Durch die Formulierung "wenn diese nach den Regeln der ärztlichen Kunst durchgeführt werden soll. Dies gilt nicht, wenn durch die Beschneidung auch unter Berücksichtigung ihres Zwecks das Kindeswohl gefährdet wird" hebt sich das Gesetz durch sich selbst auf. Die Regeln der ärztlichen Kunst besagen, dass ohne medizinische Indikation kein gesundes Körperteil irreversibel entfernt werden darf, zumal ohne wirksame Schmerzunterdrückung. Beides trifft bei Neugeborenen und Babys bis zum 6. Monat (Absatz 2 - Mohelklausel) ohne weiteres zu. Das Kindeswohl ist überdies hinaus in jedem Fall gefährdet, da der Verlust der Vorhaut irreversibel und somit in allen Fällen ein Schaden für das Kind ist.

Verfassungswidrig

Nach Ansicht von immer mehr Verfassungsrechtlern und anderer Juristen (siehe Literatur) verstößt das Beschneidungsgesetz gleich in mehreren Punkten gegen das Grundgesetz, siehe hier:

Juristische Stimmen

  • Andreas Manok, Die medizinisch nicht indizierte Beschneidung des männlichen Kindes – Rechtslage vor und nach Inkrafttreten des § 1631d BGB unter besonderer Berücksichtigung der Grundrechte, Berlin: Duncker & Humblot, 2015 (Schriften zum Gesundheitsrecht [SGR], Band 34). 217 Seiten. ISBN 978-3-428-14584-3. 69,90 €.[3]

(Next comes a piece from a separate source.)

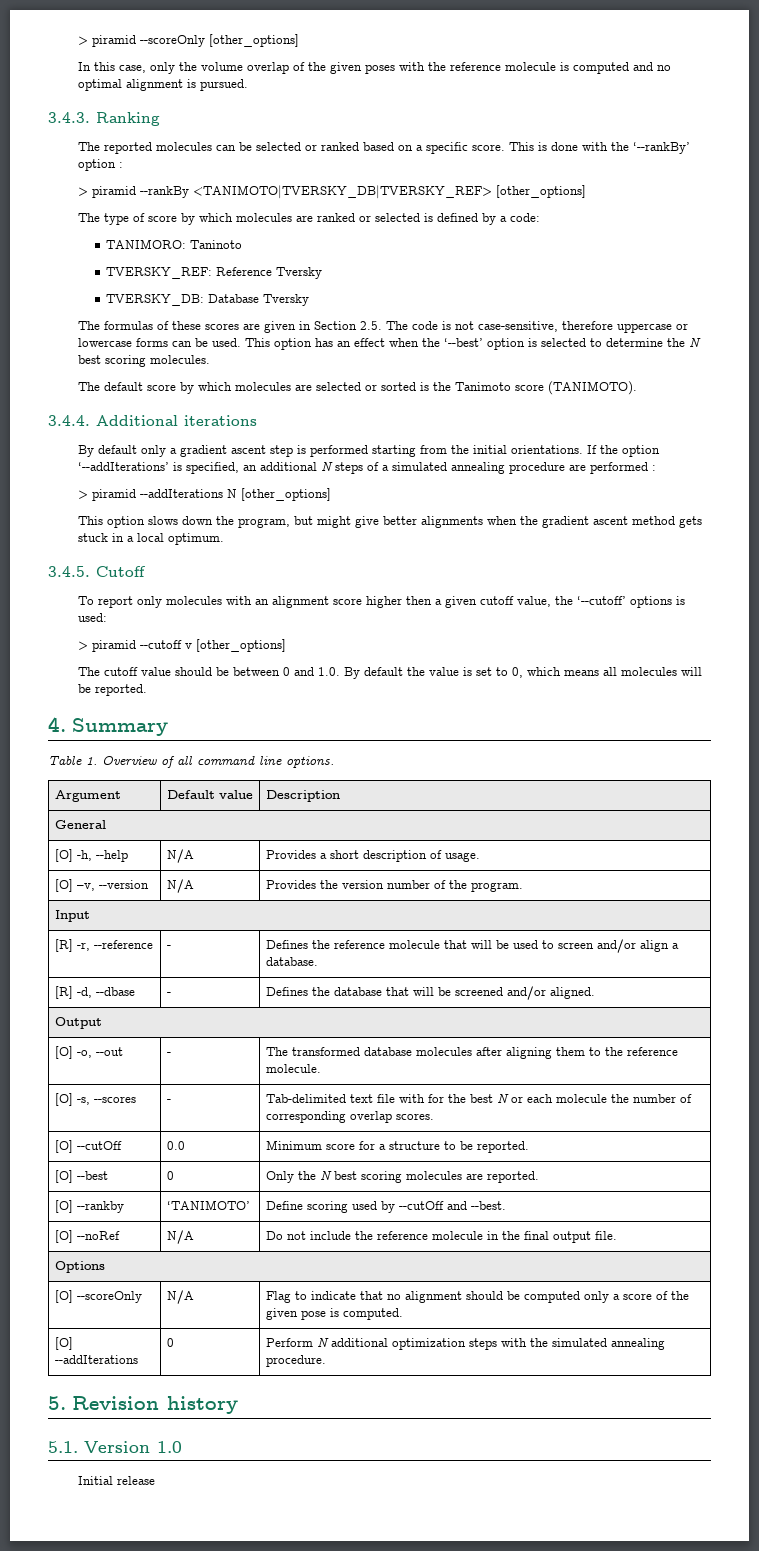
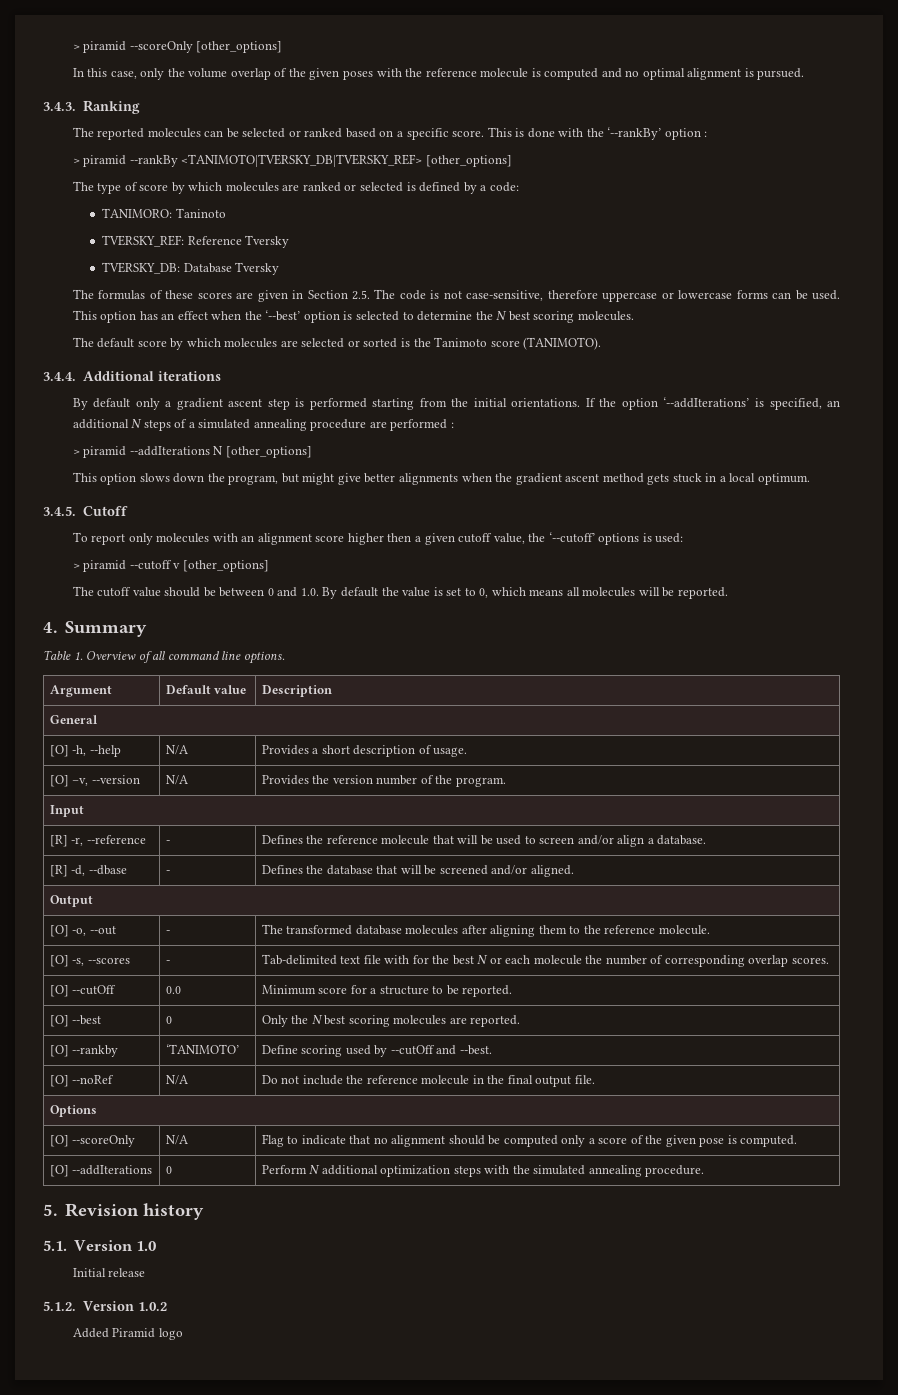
+ 5.1.2. Version 1.0.2
+ Added Piramid logo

Der Autor untersucht die Frage der rechtlichen Zulässigkeit medizinisch nicht indizierter Beschneidungen männlicher Minderjähriger auf Veranlassung ihrer Eltern. Nach einem kulturhistorischen Abriss und der Betrachtung medizinischer Aspekte prüft er umfassend, ob der vom Bundesgesetzgeber als Reaktion auf das sog. Kölner Beschneidungsurteil in das BGB eingefügte § 1631d verfassungsgemäß ist. Er gelangt zu dem Ergebnis, dass § 1631d BGB in mehrfacher Hinsicht verfassungswidrig ist. Denn zum einen überwiegt angesichts der Tragweite und der Irreversibilität des Eingriffs das Grundrecht der Minderjährigen auf körperliche Unversehrtheit das elterliche Erziehungsrecht und deren Grundrecht auf Religionsfreiheit. Zum anderen liegt eine nicht gerechtfertigte Diskriminierung männlicher Minderjähriger wegen des Geschlechts vor, da der Eingriff bei ihnen zulässig sein soll, während selbst milde Formen weiblicher Beschneidung durch § 226a StGB als Verbrechen unter Strafandrohung stehen.

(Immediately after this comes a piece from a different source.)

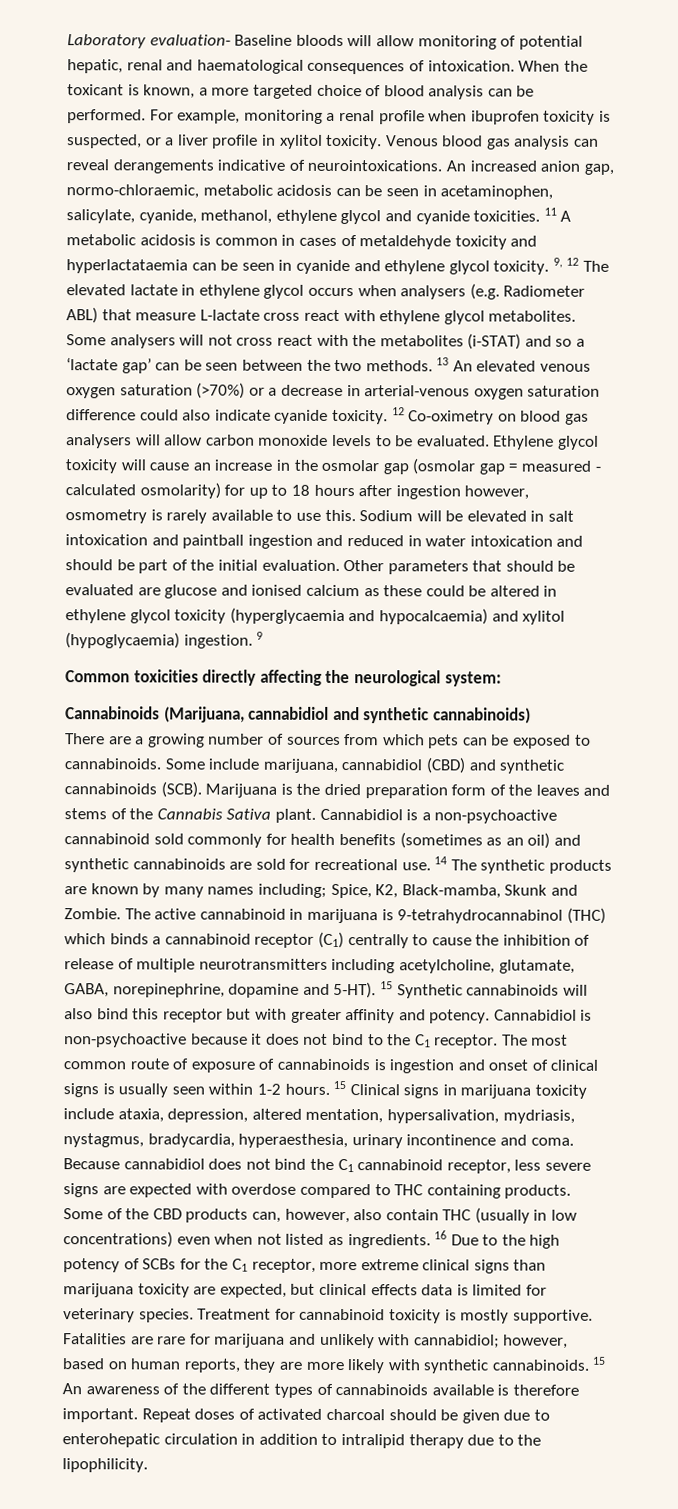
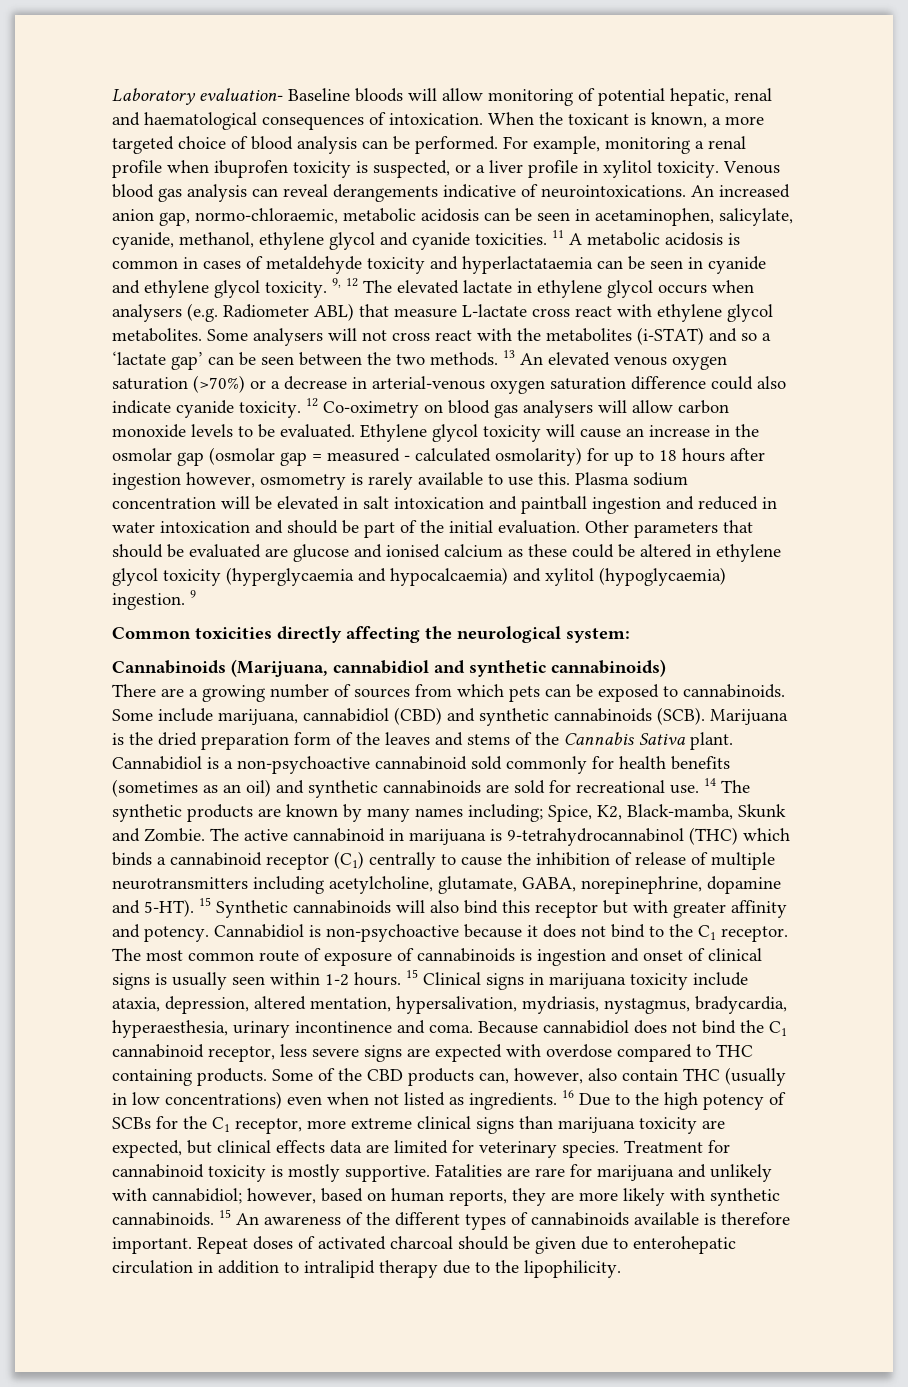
- Sodium will be elevated in salt intoxication and paintball ingestion and reduced in water intoxication and should be part of the initial evaluation.
+ Plasma sodium concentration will be elevated in salt intoxication and paintball ingestion and reduced in water intoxication and should be part of the initial evaluation.
- 16 Due to the high potency of SCBs for the C1 receptor, more extreme clinical signs than marijuana toxicity are expected, but clinical effects data is limited for veterinary species.
+ 16 Due to the high potency of SCBs for the C1 receptor, more extreme clinical signs than marijuana toxicity are expected, but clinical effects data are limited for veterinary species.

Dr. Georg Neureither (religion-weltanschauung-recht.net)[4]
  • Matthias Franz (Hg.), Die Beschneidung von Jungen - Ein trauriges Vermächtnis, Vandenhoeck & Ruprecht, 2014. 448 Seiten mit 11 Abb. kartoniert. ISBN 978-3-525-40455-3. 29,99 €.[5]

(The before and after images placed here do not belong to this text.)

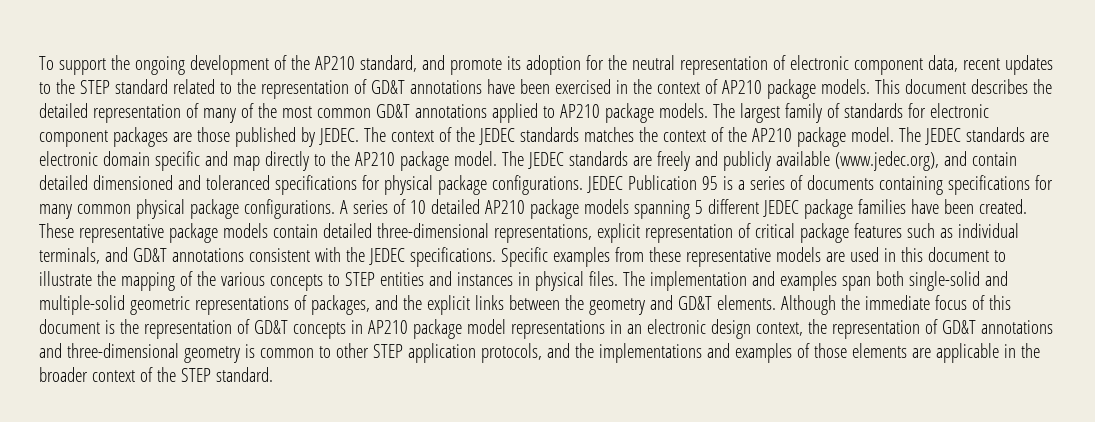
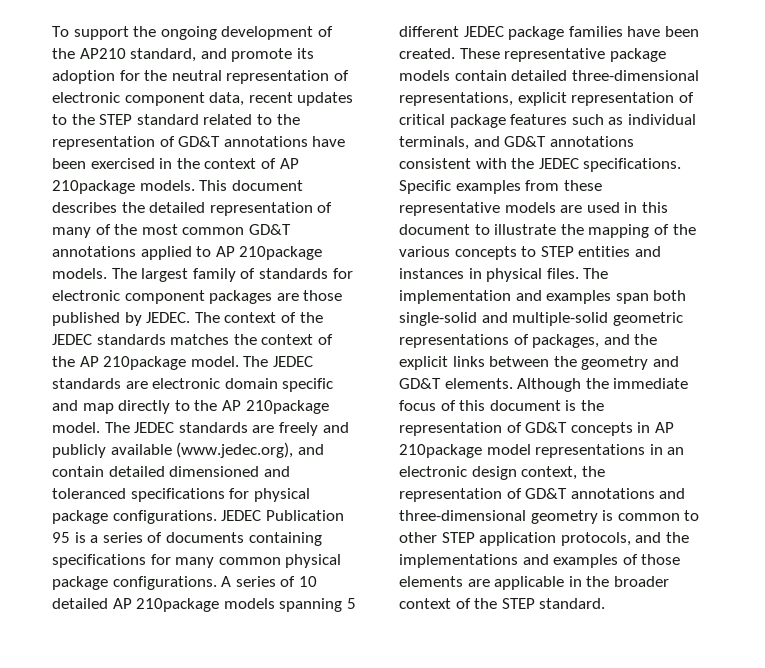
- To support the ongoing development of the AP210 standard, and promote its adoption for the neutral representation of electronic component data, recent updates to the STEP standard related to the representation of GD&T annotations have been exercised in the context of AP210 package models.
+ To support the ongoing development of the AP210 standard, and promote its adoption for the neutral representation of electronic component data, recent updates to the STEP standard related to the representation of GD&T annotations have been exercised in the context of AP 210package models.
- This document describes the detailed representation of many of the most common GD&T annotations applied to AP210 package models.
+ This document describes the detailed representation of many of the most common GD&T annotations applied to AP 210package models.
- The context of the JEDEC standards matches the context of the AP210 package model.
+ The context of the JEDEC standards matches the context of the AP 210package model.
- The JEDEC standards are electronic domain specific and map directly to the AP210 package model.
+ The JEDEC standards are electronic domain specific and map directly to the AP 210package model.
- A series of 10 detailed AP210 package models spanning 5 different JEDEC package families have been created.
+ A series of 10 detailed AP 210package models spanning 5 different JEDEC package families have been created.
- Although the immediate focus of this document is the representation of GD&T concepts in AP210 package model representations in an electronic design context, the representation of GD&T annotations and three-dimensional geometry is common to other STEP application protocols, and the implementations and examples of those elements are applicable in the broader context of the STEP standard.
+ Although the immediate focus of this document is the representation of GD&T concepts in AP 210package model representations in an electronic design context, the representation of GD&T annotations and three-dimensional geometry is common to other STEP application protocols, and the implementations and examples of those elements are applicable in the broader context of the STEP standard.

Die Auseinandersetzung um die rituelle, medizinisch nicht begründete Genitalbeschneidung kleiner, nicht einwilligungsfähiger Jungen findet seit dem Urteil des Kölner Landgerichts vom Mai 2012 nun auch in Deutschland statt. Sie bewegt sich im Spannungsfeld der Grundrechte auf Religionsfreiheit einerseits und auf körperliche Unversehrtheit andererseits. Die Heftigkeit der Debatte lässt auf tiefgreifende Ängste und Konflikte schließen. Es geht um die Frage, ob es heute in einer säkularen Demokratie noch angemessen ist, kleinen Jungen zur Absicherung der gruppalen und religiösen Identität von Erwachsenen Schmerzen und Ängste zuzufügen, sie erheblichen Gesundheitsrisiken und irreversibler Verletzung der Intimzone auszusetzen. Leidvolle körperliche, sexuelle und seelische Langzeitfolgen der Beschneidung sind möglich und belegt. In diesem Buch äußern sich Betroffene, Ärzte, Juristen, Psychoanalytiker, Politiker und andere Fachleute kritisch zur Jungenbeschneidung und engagieren sich für den Kinderschutzgedanken. Sie werben für eine Debatte auf wissenschaftlicher und rechtlicher Grundlage.